- Conference: Sun Belt Conference
- Record: 0–12 (0–8 SBC)
- Head coach: David Elson (7th season);
- Offensive coordinator: Walter Wells (1st season)
- Offensive scheme: Spread
- Defensive coordinator: Mike Dietzel (3rd season)
- Base defense: 3–4
- Home stadium: Houchens Industries–L. T. Smith Stadium

= 2009 Western Kentucky Hilltoppers football team =

American college football season

The 2009 Western Kentucky Hilltoppers football team represented Western Kentucky University (WKU) during the 2009 NCAA Division I FBS football season.
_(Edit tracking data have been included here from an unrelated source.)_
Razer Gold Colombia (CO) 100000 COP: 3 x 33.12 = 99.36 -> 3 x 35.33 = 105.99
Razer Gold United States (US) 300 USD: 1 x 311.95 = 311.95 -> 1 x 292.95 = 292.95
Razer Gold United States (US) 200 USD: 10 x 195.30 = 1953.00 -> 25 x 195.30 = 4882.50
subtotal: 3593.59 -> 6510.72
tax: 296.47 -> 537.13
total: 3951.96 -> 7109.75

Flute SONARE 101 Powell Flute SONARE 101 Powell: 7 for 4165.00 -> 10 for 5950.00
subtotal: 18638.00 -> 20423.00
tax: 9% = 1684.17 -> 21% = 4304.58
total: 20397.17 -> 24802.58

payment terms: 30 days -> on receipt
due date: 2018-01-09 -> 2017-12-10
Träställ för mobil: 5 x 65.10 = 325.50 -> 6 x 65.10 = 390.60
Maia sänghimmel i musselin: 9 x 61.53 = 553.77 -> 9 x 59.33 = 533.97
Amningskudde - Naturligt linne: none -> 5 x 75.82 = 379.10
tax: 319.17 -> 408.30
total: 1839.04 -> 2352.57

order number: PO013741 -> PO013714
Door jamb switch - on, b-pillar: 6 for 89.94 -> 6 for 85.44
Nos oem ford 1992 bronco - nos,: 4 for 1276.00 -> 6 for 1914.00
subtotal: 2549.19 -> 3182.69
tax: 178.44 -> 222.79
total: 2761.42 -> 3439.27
The team's head coach was David Elson. This year was their first year as a member of the Sun Belt Conference following one year as an FBS independent. The Hilltoppers played their home games at Houchens Industries–L. T. Smith Stadium in Bowling Green, Kentucky.

==Schedule==

| Date | Time | Opponent | Site | TV | Result | Attendance |
| September 5 | 11:21 am | at Tennessee* | Neyland Stadium; Knoxville, TN; | SEC Network | L 7–63 | 98,761 |
| September 12 | 6:30 pm | South Florida* | Houchens Industries–L. T. Smith Stadium; Bowling Green, KY; | Big East Network | L 13–35 | 20,568 |
| September 19 | 6:00 pm | No. 13 FCS Central Arkansas* | Houchens Industries–L. T. Smith Stadium; Bowling Green, KY; |  | L 7–28 | 17,295 |
| September 26 | 2:30 pm | at Navy* | Navy–Marine Corps Memorial Stadium; Annapolis, MD; | CBSCS | L 22–38 | 29,009 |
| October 10 | 6:00 pm | Florida International | Houchens Industries–L. T. Smith Stadium; Bowling Green, KY; |  | L 20–37 | 13,574 |
| October 17 | 6:00 pm | Louisiana-Lafayette | Houchens Industries–L. T. Smith Stadium; Bowling Green, KY; |  | L 22–30 | 11,919 |
| October 24 | 2:30 pm | at Middle Tennessee | Johnny "Red" Floyd Stadium; Murfreesboro, TN (100 Miles of Hate); | Sun Belt Network | L 24–62 | 17,787 |
| October 31 | 3:30 pm | at North Texas | Fouts Field; Denton, TX; | Sun Belt Network | L 49–68 | 11,214 |
| November 7 | 4:00 pm | Troy | Houchens Industries–L. T. Smith Stadium; Bowling Green, KY; |  | L 20–40 | 16,747 |
| November 14 | 3:00 pm | at Louisiana-Monroe | Malone Stadium; Monroe, LA; |  | L 18–21 | 16,229 |
| November 28 | 3:00 pm | at Florida Atlantic | Lockhart Stadium; Fort Lauderdale, FL; |  | L 23–29 | 14,671 |
| December 3 | 6:00 pm | Arkansas State | Houchens Industries–L. T. Smith Stadium; Bowling Green, KY; | Sun Belt Network | L 20–24 | 4,513 |
*Non-conference game; Homecoming; Rankings from Coaches' Poll released prior to the game; All times are in Central time;

==Coaching change==
On November 9, 2009, David Elson was officially released as Western Kentucky's head coach. He remained as head coach until the end of the 2009 season. He was replaced by Stanford's running backs coach Willie Taggart, a Western Kentucky University alumnus.